Here is typical gbad-passwd output:

./gbad-passwd -username testIMPI -realm test.realm -password 65666768696a

Base64: n2fgl9BvBytQI4zc/SbHYknQ8stFWNtDFP4yGCNzapU=
Hex:    9f67e097d06f072b50238cdcfd26c76249d0f2cb4558db4314fe321823736a95

Available flags

Here is the help output showing the tool options:

Usage: gbad-passwd [options]
  Options:
    -d
       Show debugging output
       Default: false
    -h, -help
       Display this usage message
       Default: false
  * -password
       The user's password, as a hex string
  * -realm
       The authentication realm
  * -username
       The username

GBA_Digest Shared Key Calculation

The gbad-ks calculation tool calculates the Ks value required for GBA_Digest calculations.

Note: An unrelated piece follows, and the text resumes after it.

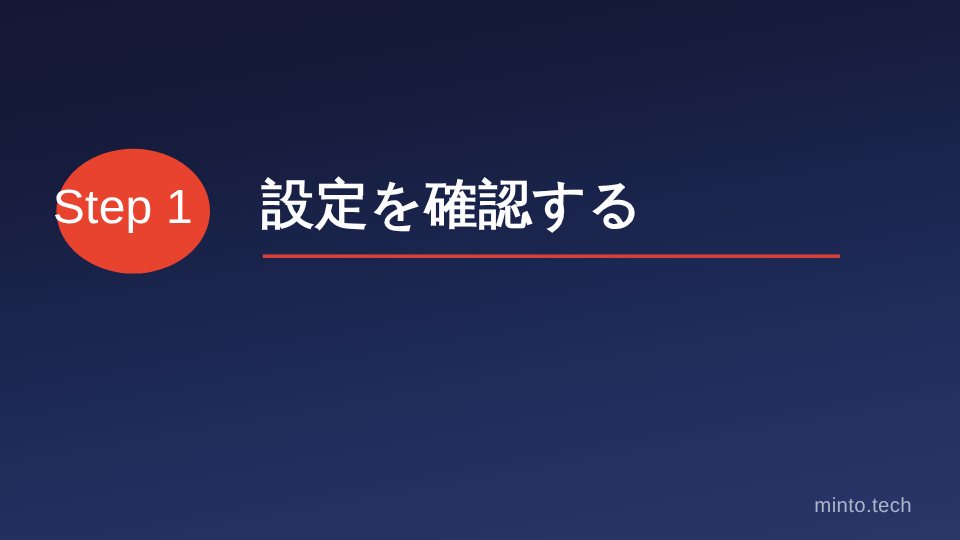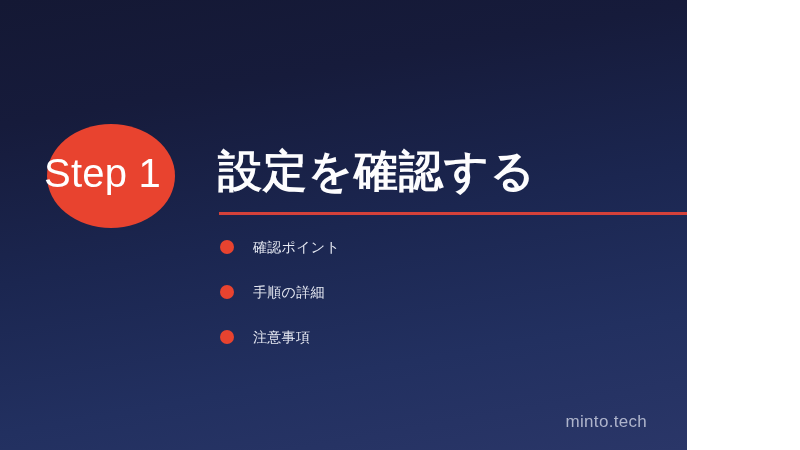"Step 1" .slide { width: 687px -> 800px }
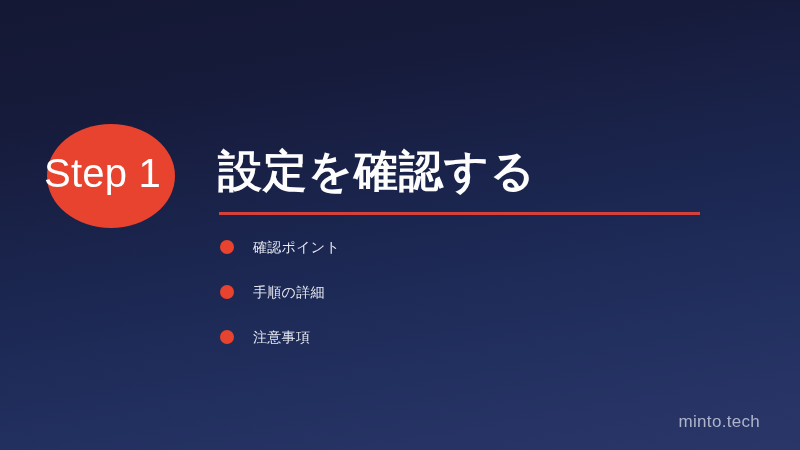"確認ポイント" div.bullets { html: <div> <div> <span></span> <span>確認ポイント</span> </div> <div> <span></span> <span>手順の詳細</span> </div> <div> <span></span> <span>注意事項</span> </div> </div> -> none }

This will usually be used as input to the naf-key tool described earlier.

Example usage

Here is typical gbad-ks output:

./gbad-ks -username testIMPI -realm test.realm -passwd 9f67e097d06f072b50238cdcfd26c76249d0f2cb4558db4314fe321823736a95 -resp 8995645af39863494658aa3204b5fce309037621e1188d460b8cc846410ade89

Base64: 2FIpxB30hQVbXuU6zzFr7AUlTq1uA/ZxwIKq1r7+3ns=
Hex:    d85229c41df485055b5ee53acf316bec05254ead6e03f671c082aad6befede7b

Available flags

Here is the help output showing the tool options:

Usage: gbad-ks [options]
  Options:
    -d
       Show debugging output
       Default: false
    -h, -help
       Display this usage message
       Default: false
  * -passwd
       The calculated passwd (as a hex string)
  * -realm
       The authentication realm
  * -resp
       The 256-bit RFC7616 resp value.  Quotes will be added automatically.
  * -username
       The username

1. See Cassandra Storage for details.